Westminster ! Westminster ! dans ton temple de paix
Mes pâles ossemens descendront-ils jamais ?

Ô grande ombre, ta plainte est lugubre et profonde.
Ah ! je sens que durant ton passage en ce monde
Tu fus comme un lion traqué dans les forêts,
Que fatiguant en vain de vigoureux jarrets
Partout où tu passas dans ta fuite divine,
Ta noble peau s’ouvrit au tranchant de l’épine,
Et tes crins tout puissans restèrent aux buissons ;
Partout il te fallut payer tes larges bonds,
Et ton cœur généreux entr’ouvert sur le sable
Versa jusqu’à la mort un sang inépuisable.

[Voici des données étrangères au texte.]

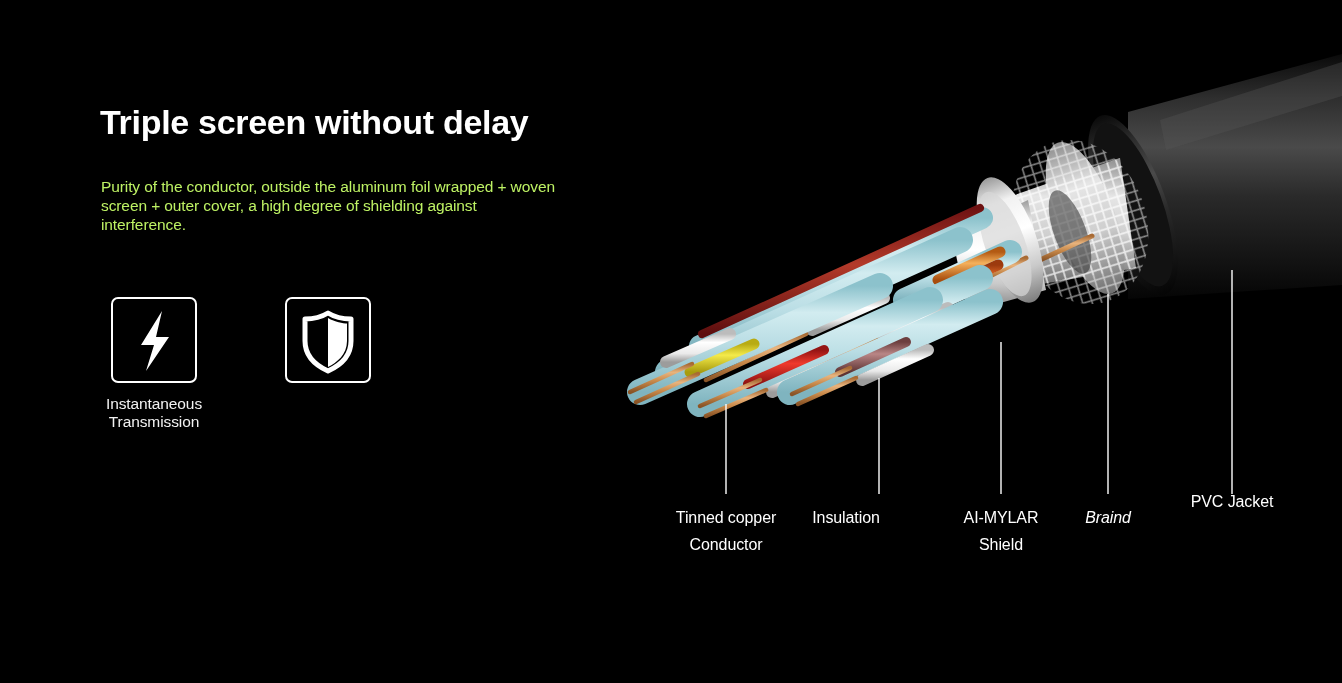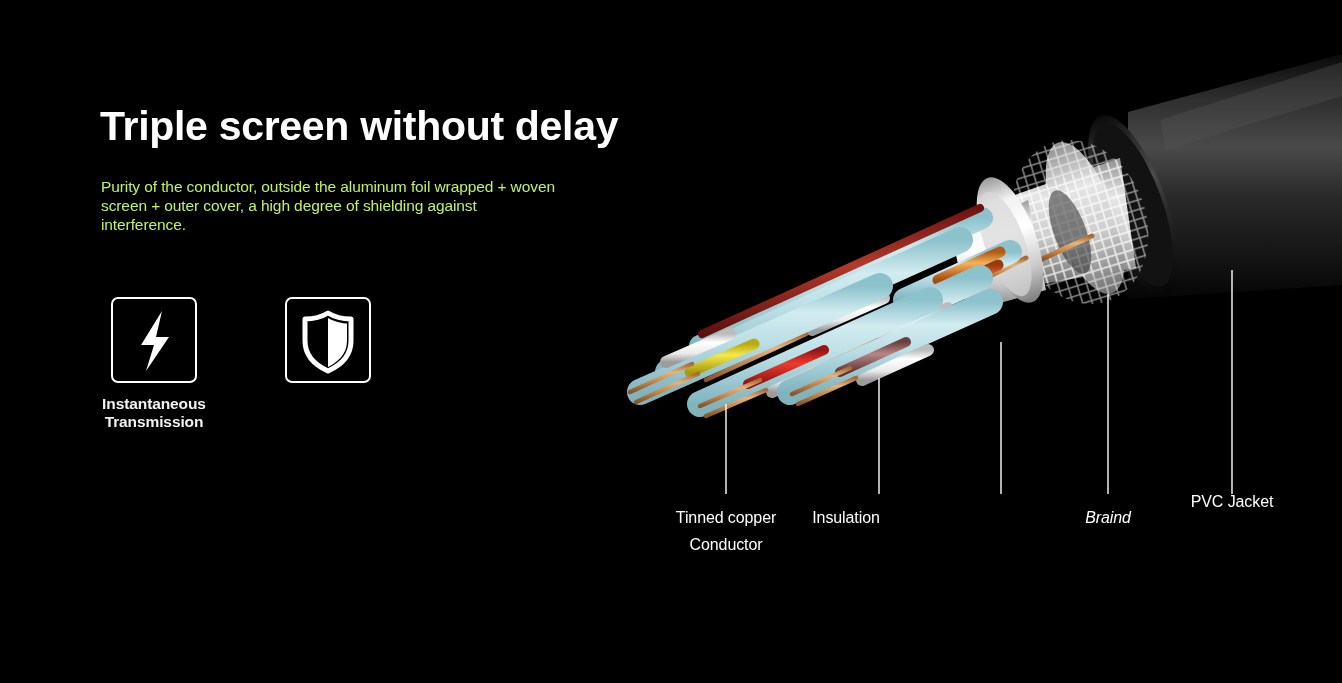--- a/index.html
+++ b/index.html
@@ -9,7 +9,7 @@
   
   .headline{
     position:absolute;left:100px;top:103px;
-    font-size:41px;font-weight:bold;color:#ffffff;
+    font-size:34px;font-weight:bold;color:#ffffff;
     letter-spacing:-0.3px;white-space:nowrap;
   }
   .subcopy{

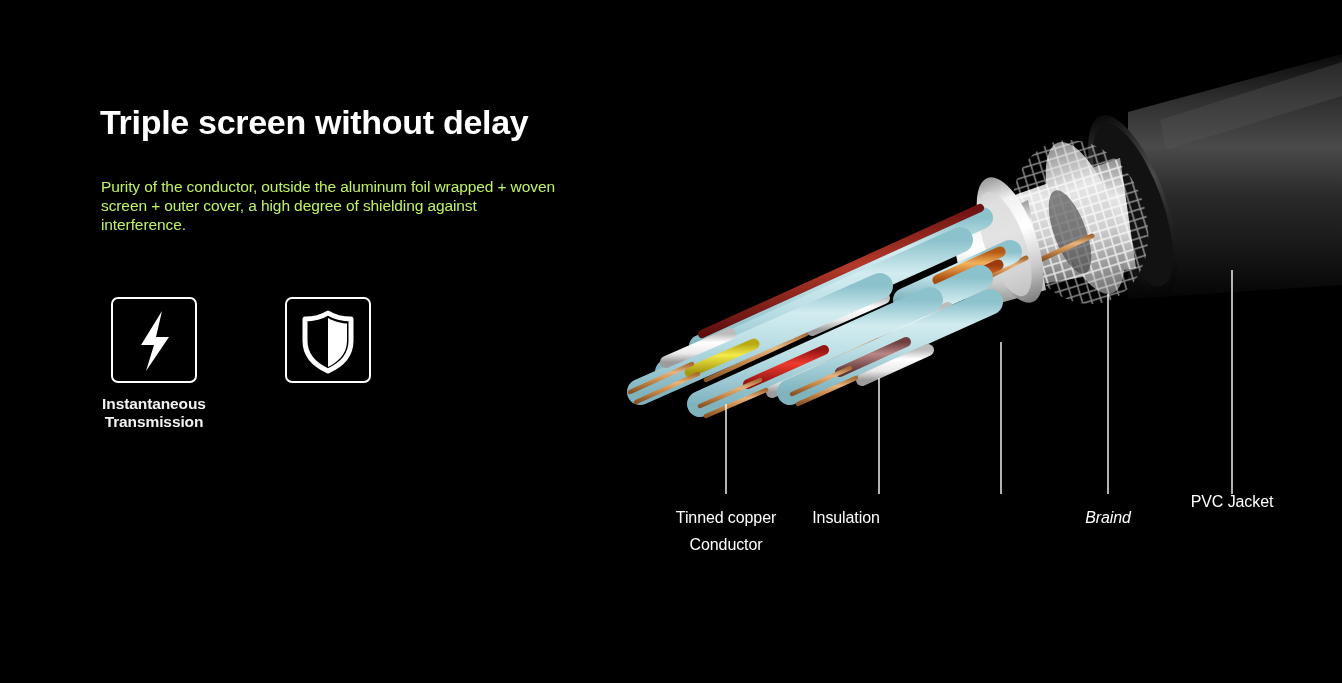--- a/index.html
+++ b/index.html
@@ -28,7 +28,7 @@
   .feat-box svg{position:absolute;left:0;top:0;}
   .feat-label{
     margin-top:12px;font-size:15.5px;line-height:18px;
-    color:#f2f2f2;letter-spacing:-0.1px;font-weight:bold;
+    color:#f2f2f2;letter-spacing:-0.1px;
   }
 
   

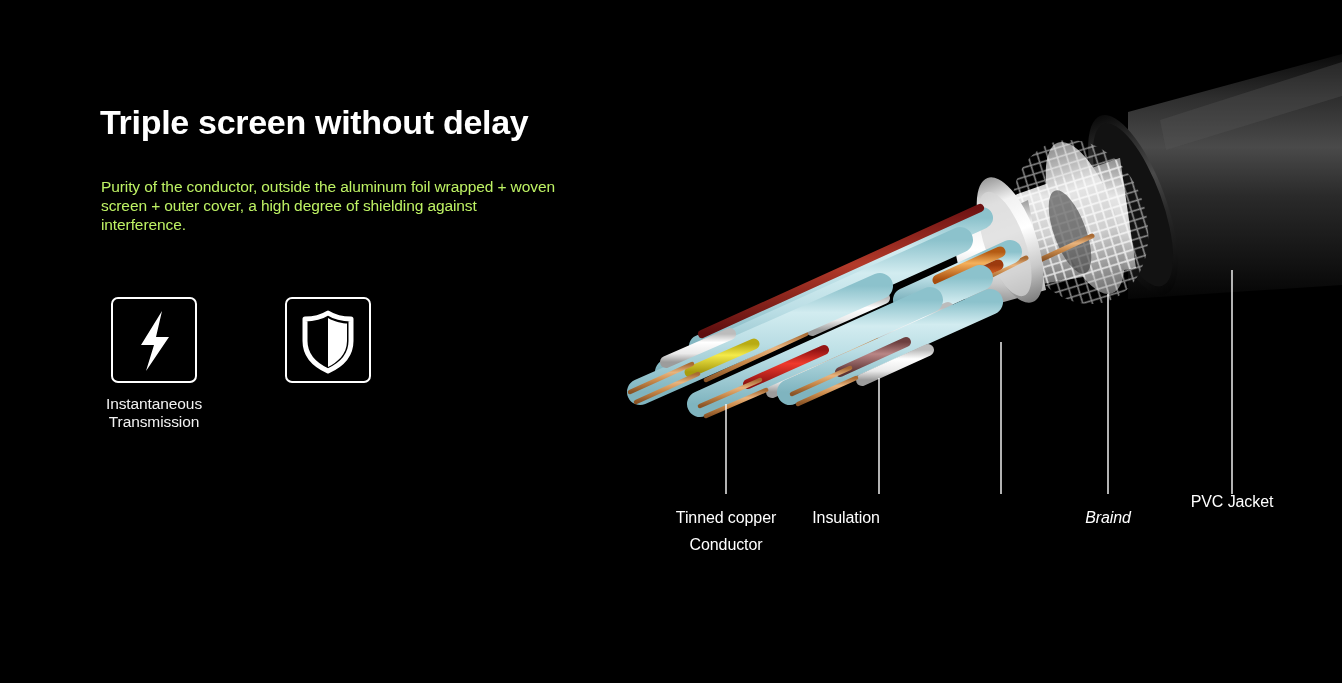--- a/index.html
+++ b/index.html
@@ -268,6 +268,8 @@
   <div class="callout" style="left:636px;top:504px;width:180px;">Tinned copper
 Conductor</div>
   <div class="callout" style="left:776px;top:504px;width:140px;">Insulation</div>
+  <div class="callout" style="left:941px;top:504px;width:120px;">AI-MYLAR
+Shield</div>
   <div class="callout" style="left:1048px;top:504px;width:120px;font-style:italic;">Braind</div>
   <div class="callout" style="left:1167px;top:488px;width:130px;">PVC Jacket</div>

Mais pourquoi fallut-il, ô poète hautain !
Avant de fermer l’œil à l’horizon lointain,
De rendre aux élémens ta sublime poussière,
Que le glaive doré de ta muse guerrière
Dans le sein du pays et dans son rude flanc
Avec un rire amer pénétrât si souvent ?
Ah ! pourquoi reçut-il une blessure telle
Qu’il en pousse toujours une clameur mortelle,
Et que la plaie en feu, difficile à guérir,
Au seul bruit de ton nom semble toujours s’ouvrir !

Byron ! tu n’as pas craint, jeune dieu sans cuirasse,
D’attaquer corps à corps les défauts de ta race,
De toucher ce que l’homme a de mieux inventé,
Le voile de vertu par le vice emprunté ;
D’une robuste main, hardiment et sans feinte,
Tu mis en vils lambeaux la couverture sainte
Qui pèse sur le front de la grande Albion
Plus que son voile épais de brume et de charbon,
Le manteau qu’aujourd’hui de l’un à l’autre pôle
Le pâle genre humain va se coudre à l’épaule.

Le drap sombre du Cant est tombé sous tes coups.